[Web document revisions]
:::::
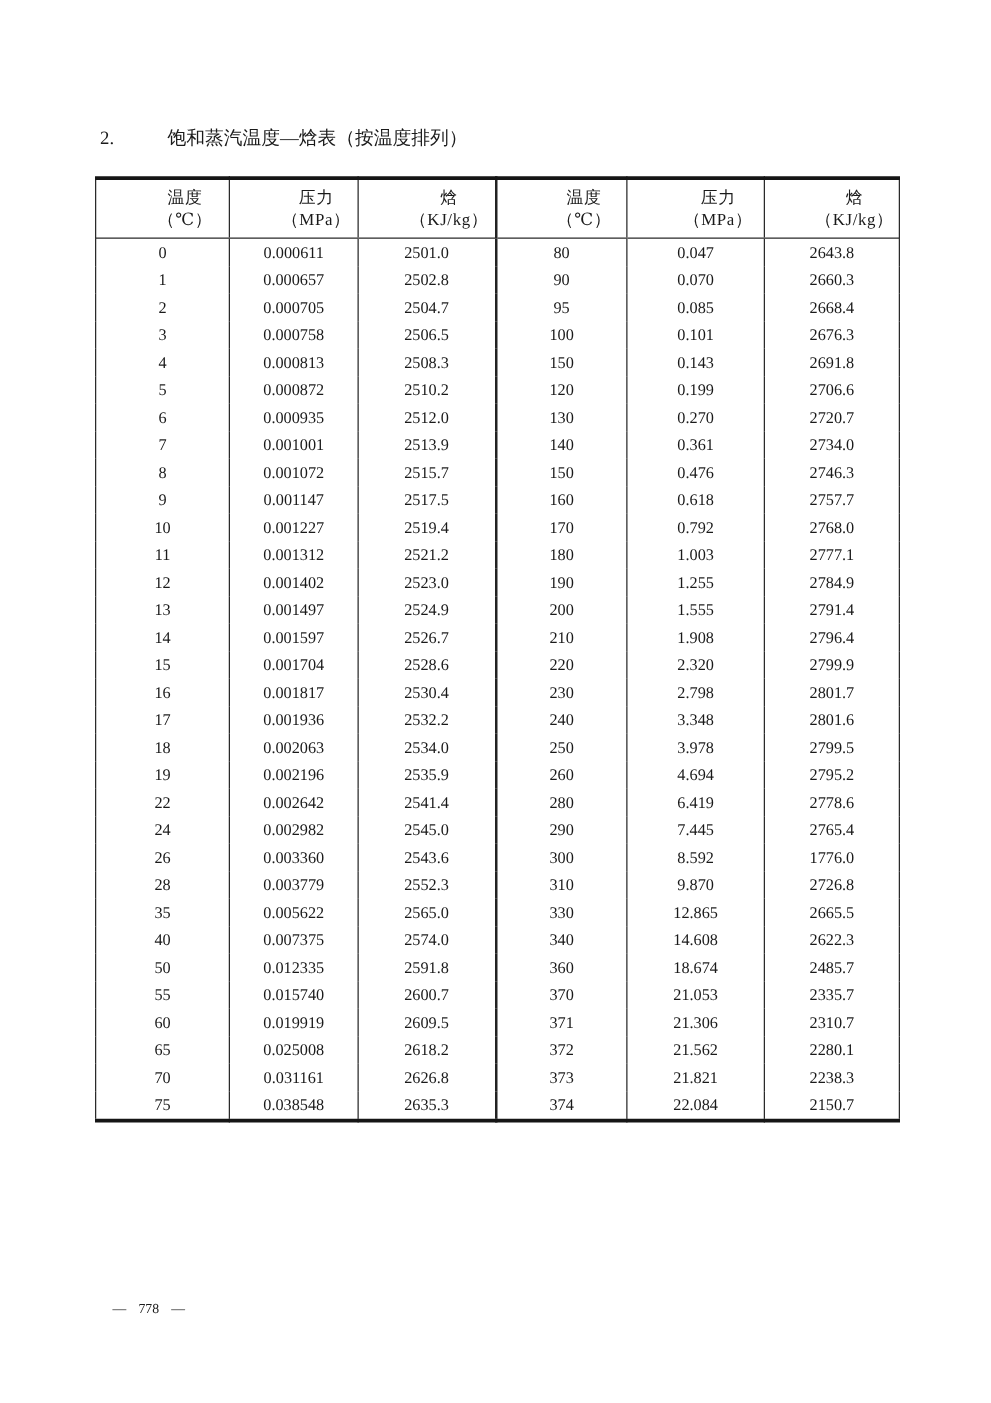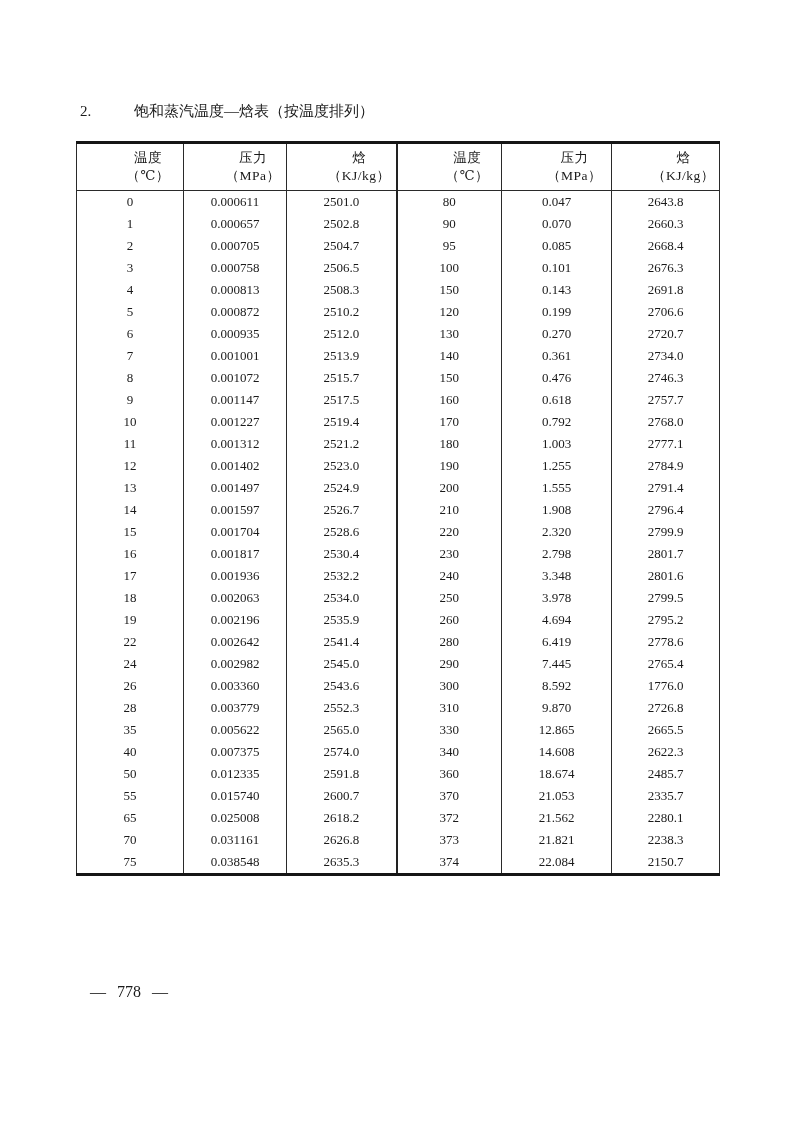--- a/index.html
+++ b/index.html
@@ -334,6 +334,14 @@
           <td>2335.7</td>
         </tr>
         <tr>
+          <td>60</td>
+          <td>0.019919</td>
+          <td>2609.5</td>
+          <td class="mid-divider">371</td>
+          <td>21.306</td>
+          <td>2310.7</td>
+        </tr>
+        <tr>
           <td>65</td>
           <td>0.025008</td>
           <td>2618.2</td>

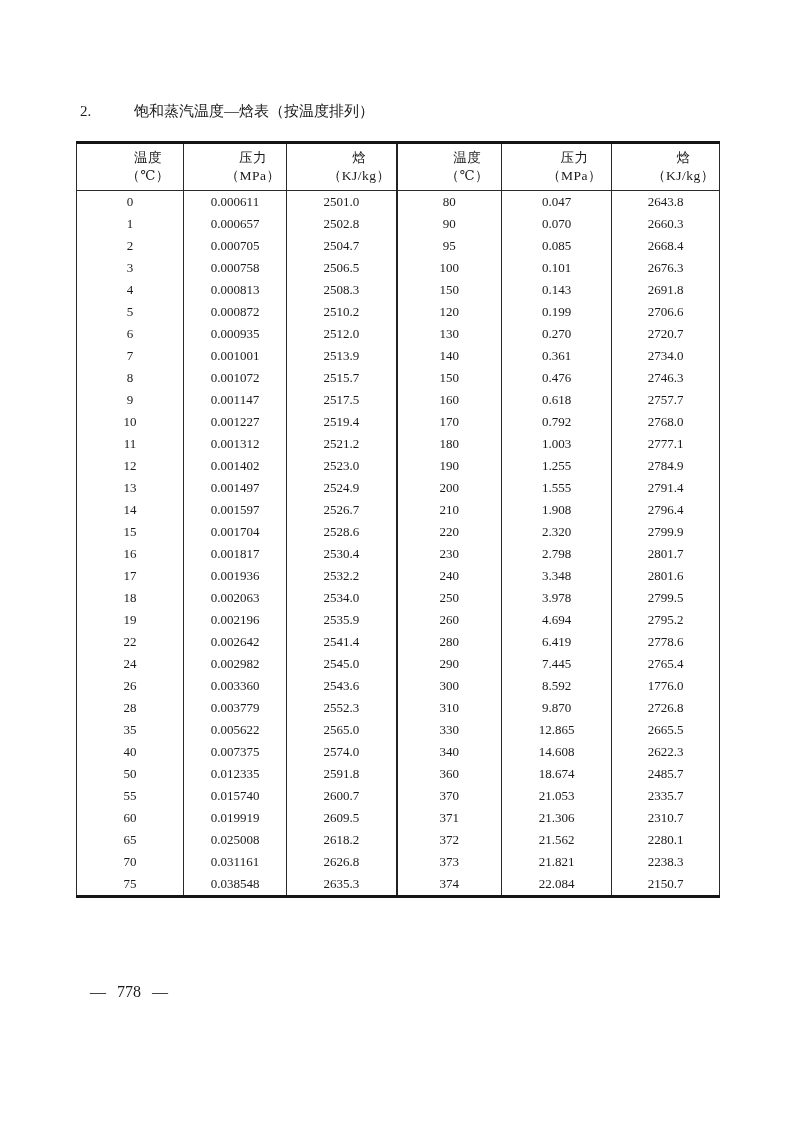--- a/index.html
+++ b/index.html
@@ -73,8 +73,8 @@
   .footer {
     position: absolute;
     left: 90px;
-    top: 982px;
-    font-size: 16px;
+    top: 1037px;
+    font-size: 11px;
     line-height: 20px;
     word-spacing: 7px;
     white-space: pre;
:::::
With all pictures excluded, output exactly the lines from the one containing "<td>2335.7</td>" through the final line of the entries, inclusive.

> [Solution for this exercise]
           <td>2335.7</td>
         </tr>
         <tr>
+          <td>60</td>
+          <td>0.019919</td>
+          <td>2609.5</td>
+          <td class="mid-divider">371</td>
+          <td>21.306</td>
+          <td>2310.7</td>
+        </tr>
+        <tr>
           <td>65</td>
           <td>0.025008</td>
           <td>2618.2</td>

--- a/index.html
+++ b/index.html
@@ -73,8 +73,8 @@
   .footer {
     position: absolute;
     left: 90px;
-    top: 982px;
-    font-size: 16px;
+    top: 1037px;
+    font-size: 11px;
     line-height: 20px;
     word-spacing: 7px;
     white-space: pre;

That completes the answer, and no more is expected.